Des citoyens à la rue

Pour comprendre l’itinérance, il faut prendre le temps d’écouter les personnes itinérantes... et peut-être leurs propres pistes de solution.

On les a vus à plusieurs reprises et un peu partout : assis sur un banc, couchés dans un parc, en train de quêter à un coin de rue. Ce sont des hommes et des femmes qui sont dans la rue; on les appelle des clochards, des sans-abri, des itinérants.
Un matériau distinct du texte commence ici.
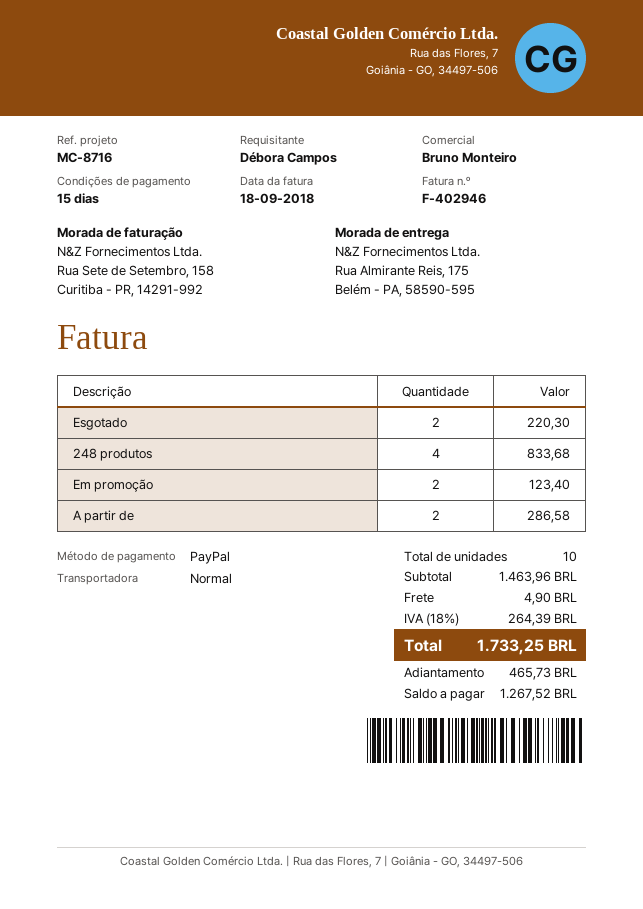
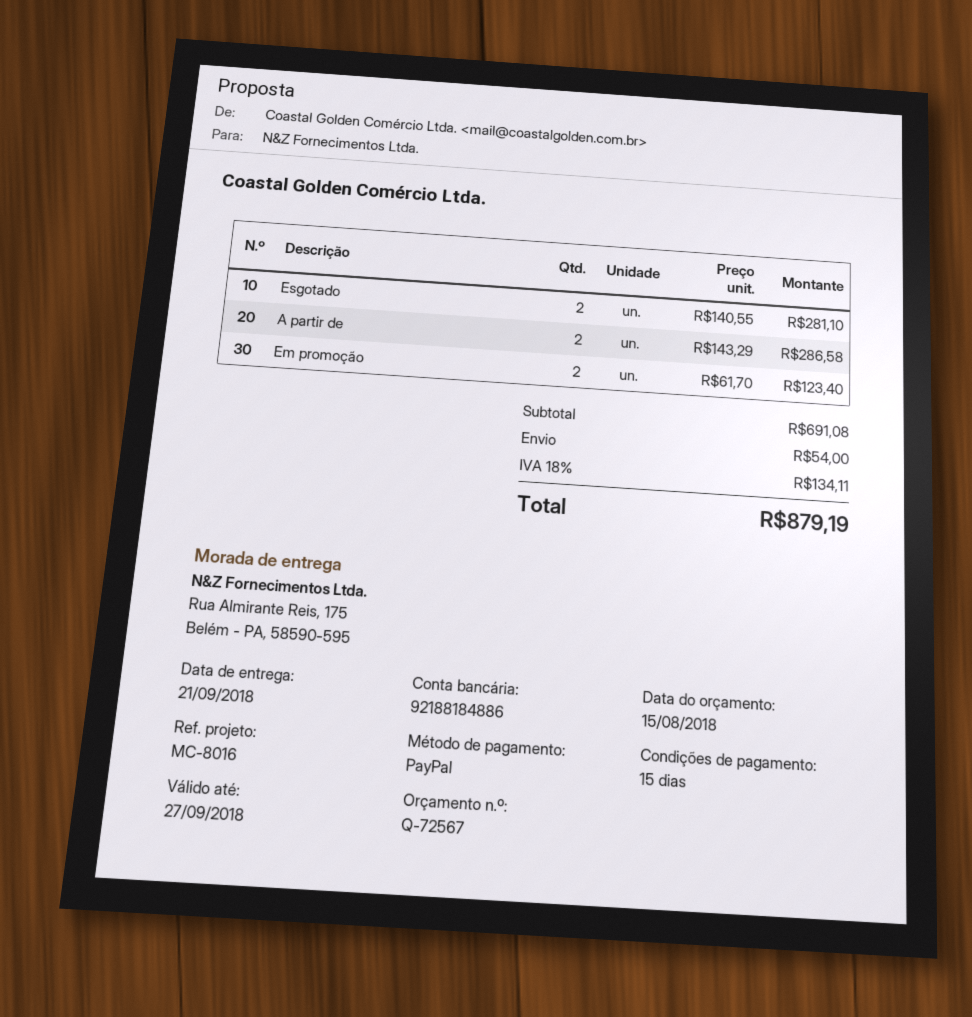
reference: MC-8716 -> MC-8016
Esgotado: 2 for 220.30 -> 2 for 281.10
248 produtos: 4 for 833.68 -> none
subtotal: 1463.96 -> 691.08
shipping: 4.90 -> 54.00
tax: 18% = 264.39 -> 18% = 134.11
total: 1733.25 -> 879.19

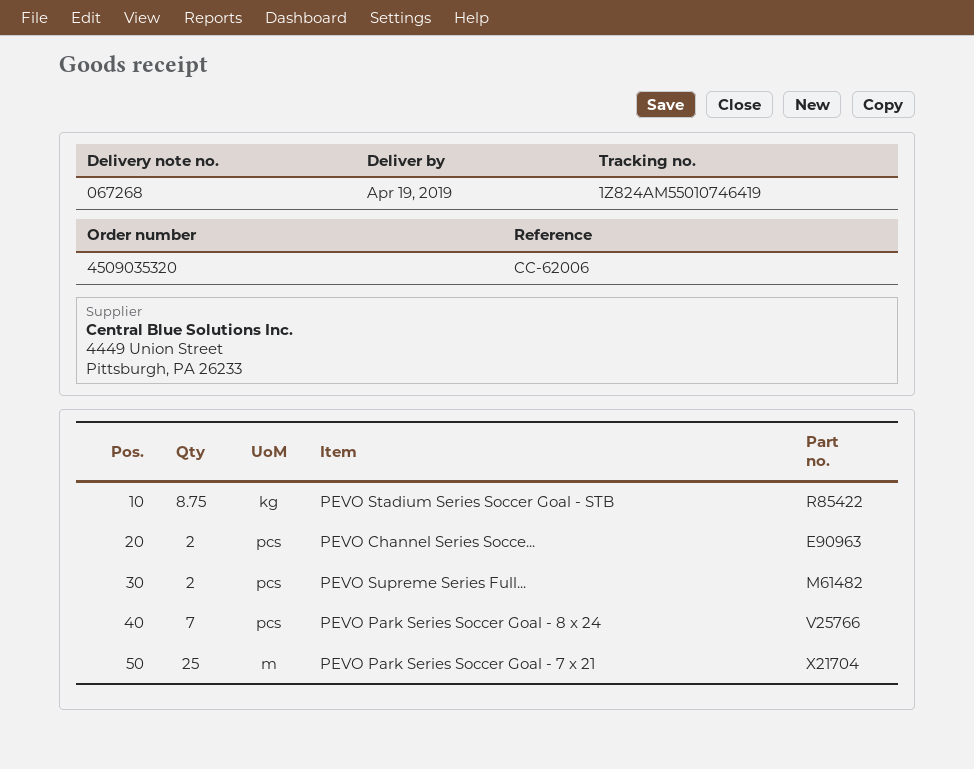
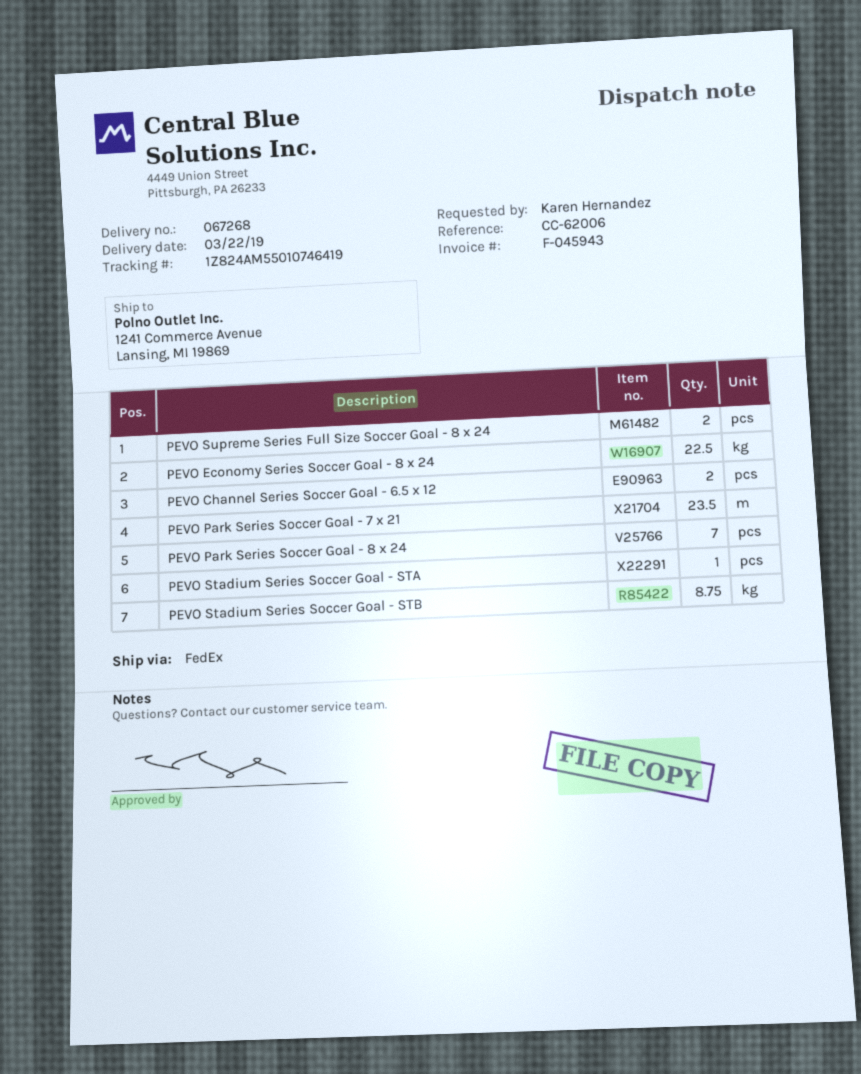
delivery date: 2019-04-19 -> 2019-03-22
PEVO Park Series Soccer Goal - 7 x 21: 25 -> 23.5
PEVO Economy Series Soccer Goal - 8 x 24: none -> 22.5
PEVO Stadium Series Soccer Goal - STA: none -> 1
Le phénomène de l’itinérance n’est pas nouveau au Québec; par contre, les gens touchés par cette situation et les causes qui amènent ces citoyens à la rue commencent à nous questionner en ce qui a trait au défi de l’inclusion sociale et de l’exercice de la citoyenneté. C’est pour cela que, du 29 septembre au 1er octobre, Montréal a accueilli la Commission parlementaire des Affaires sociales afin de tenir des consultations et des audiences publiques sur le phénomène de l’itinérance.

Plusieurs organismes – entre autres Le Bon Dieu dans la rue, le Refuge des jeunes, l’Accueil Bonneau, la Maison du Père, le RAPSIM et le C.A.P. Saint-Barnabé – ont participé à ces audiences. Ils ont représenté la voix des sans-voix, c’est-à-dire la voix de ces personnes de la rue qui sont aussi sans fonction, sans emploi, sans statut, sans éducation, sans dignité. Les organismes nous ont rappelé qu’il ne faut pas attendre que les situations soient dramatiques pour agir. D’où trois propositions urgentes : la lutte à la pauvreté, l’investissement dans le logement social et l’éducation, car il y a beaucoup d’analphabétisme chez les personnes itinérantes. Ils nous ont affirmé aussi que pour comprendre l’itinérance, il faut écouter les gens qui vivent cette situation afin d’entendre leurs préoccupations, leurs parcours et leurs propres pistes de solutions pour s’en sortir.

Cette réflexion sociale nous invite à ne pas rester indifférents et à analyser nos choix comme société afin de comprendre pourquoi des personnes vivent dans la pauvreté et la misère et sont dans la rue. Également, cette réflexion nous interpelle : elle invite à nous engager pour améliorer la situation, changer notre regard et construire des instances où l’espoir, l’accompagnement et la confiance puissent être vécus par les personnes itinérantes. L’appel est là, et c’est à nous de répondre.